やはり傷が痛むのだろうか。彼女の部屋まで送ったほうがよかったか。そう思ったものの、おそらくそうではないのだろうとすぐに考えを打ち消した。
傷が心配なのはたしかだが、そうだとしても一人で歩けないほどではないというのはライク・ツーもわかっていた。
怪我を負ったが命に別状はなかった。わかっていたものの、入院中に会うことはしなかった。いざ退院して自分の元にやって来た彼女を見てひどく安心した。
だが、マスターを守ってあげなければ、などとは間違っても思わなかった。
もちろんマスターが死んでしまえば貴銃士の自分も消えてしまう。それは避けなければならない。
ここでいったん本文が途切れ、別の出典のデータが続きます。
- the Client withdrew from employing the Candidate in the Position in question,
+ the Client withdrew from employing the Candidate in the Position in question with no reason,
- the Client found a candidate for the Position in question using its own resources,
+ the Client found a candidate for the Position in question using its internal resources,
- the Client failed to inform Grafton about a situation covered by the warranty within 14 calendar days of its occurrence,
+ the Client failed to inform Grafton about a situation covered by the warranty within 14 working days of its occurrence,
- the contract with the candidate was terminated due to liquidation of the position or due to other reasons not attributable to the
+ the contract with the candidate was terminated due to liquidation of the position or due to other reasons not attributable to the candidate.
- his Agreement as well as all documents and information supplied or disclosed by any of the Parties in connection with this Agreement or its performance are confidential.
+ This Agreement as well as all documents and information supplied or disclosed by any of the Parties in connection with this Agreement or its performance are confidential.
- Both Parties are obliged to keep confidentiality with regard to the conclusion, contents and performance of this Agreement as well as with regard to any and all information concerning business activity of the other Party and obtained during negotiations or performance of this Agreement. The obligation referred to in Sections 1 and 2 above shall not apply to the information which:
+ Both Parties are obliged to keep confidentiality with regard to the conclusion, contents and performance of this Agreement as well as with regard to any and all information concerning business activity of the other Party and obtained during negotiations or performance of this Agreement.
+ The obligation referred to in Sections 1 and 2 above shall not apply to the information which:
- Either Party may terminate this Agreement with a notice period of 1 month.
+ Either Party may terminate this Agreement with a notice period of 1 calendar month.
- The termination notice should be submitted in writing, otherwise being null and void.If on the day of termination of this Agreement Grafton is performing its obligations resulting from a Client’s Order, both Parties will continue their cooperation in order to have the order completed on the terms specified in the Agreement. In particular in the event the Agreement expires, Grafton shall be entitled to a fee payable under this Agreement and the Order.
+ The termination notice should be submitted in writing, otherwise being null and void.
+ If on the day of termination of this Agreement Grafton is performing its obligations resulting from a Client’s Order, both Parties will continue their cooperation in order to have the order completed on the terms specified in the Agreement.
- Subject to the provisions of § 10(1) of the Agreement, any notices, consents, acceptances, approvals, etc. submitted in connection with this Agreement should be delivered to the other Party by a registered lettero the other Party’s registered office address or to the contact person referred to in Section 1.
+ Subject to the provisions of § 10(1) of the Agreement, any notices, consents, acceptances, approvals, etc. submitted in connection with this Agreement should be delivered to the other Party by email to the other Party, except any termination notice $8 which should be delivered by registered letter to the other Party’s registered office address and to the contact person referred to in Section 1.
弱い奴だとは思っていない。別に死んでほしいとも思っていない。
ライク・ツーにとって彼女は、守ってやらなくては何もできない存在ではなかった。他の連中がどう思っているかは知らないが、ライク・ツーはそう評価している。
訓練で、戦場で彼女を甘やかすことは、彼女の能力や覚悟を軽んじている。だから過剰に甘やかすあの狙撃銃を見ていると癇に障る。
未来の士官たる戦場での覚悟を、マスターだって持っている。その覚悟を否定したくないから、マスターを甘やかすことはしない。だが当然、ドイツでの出来事のようになればライク・ツーだって、マスターを守るのに尽力はする。
彼女は弱くない。だから過剰に手を貸すことはしなくていい。
手を貸すとしても、彼女ではどうしようもない状況での必要最低限。
──ならば先ほどは、文字通り手を貸してやらなくてはならないほどだったか?
自問自答して、認めたくはない敗北を自ら味わった。
手を貸さなくたって彼女は一人で歩けた。ライク・ツーの手助けなどきっと必要なかった。そんなことは自分でもよくわかっていた。
それならどうしてわざわざ自分から手を貸したのか。
理由は安堵と下心だった。彼女の怪我を理由にした。
甘えるな、一人で立て。内心で自分に言い聞かせた。
彼女は一人で歩ける人だ。ライク・ツーが手を貸さなくても歩いていける。だから彼女に甘えるな。
失わずに済んだ。彼女は生きている。それだけでいい。
「だっさ……」
歩きながら小さく呟いた。
もし今振り向いたら、立ち止まっている彼女を見つけるだろう。
そうなれば自分とマスターに最もらしい言い訳をしながら、彼女の元まで戻ってしまう。もっともらしい理由を付けて、また手を差し出してしまう。そんな気がする。
早く歩き出せよ。お前が突っ立ってたら、俺が振り向かないで我慢してる意味がないだろ。
『一人遊び。』お題bot @hitoriasobi_bot
君が振り返っていた事、僕は知っているよ。だから僕は振り向かなかったんだ。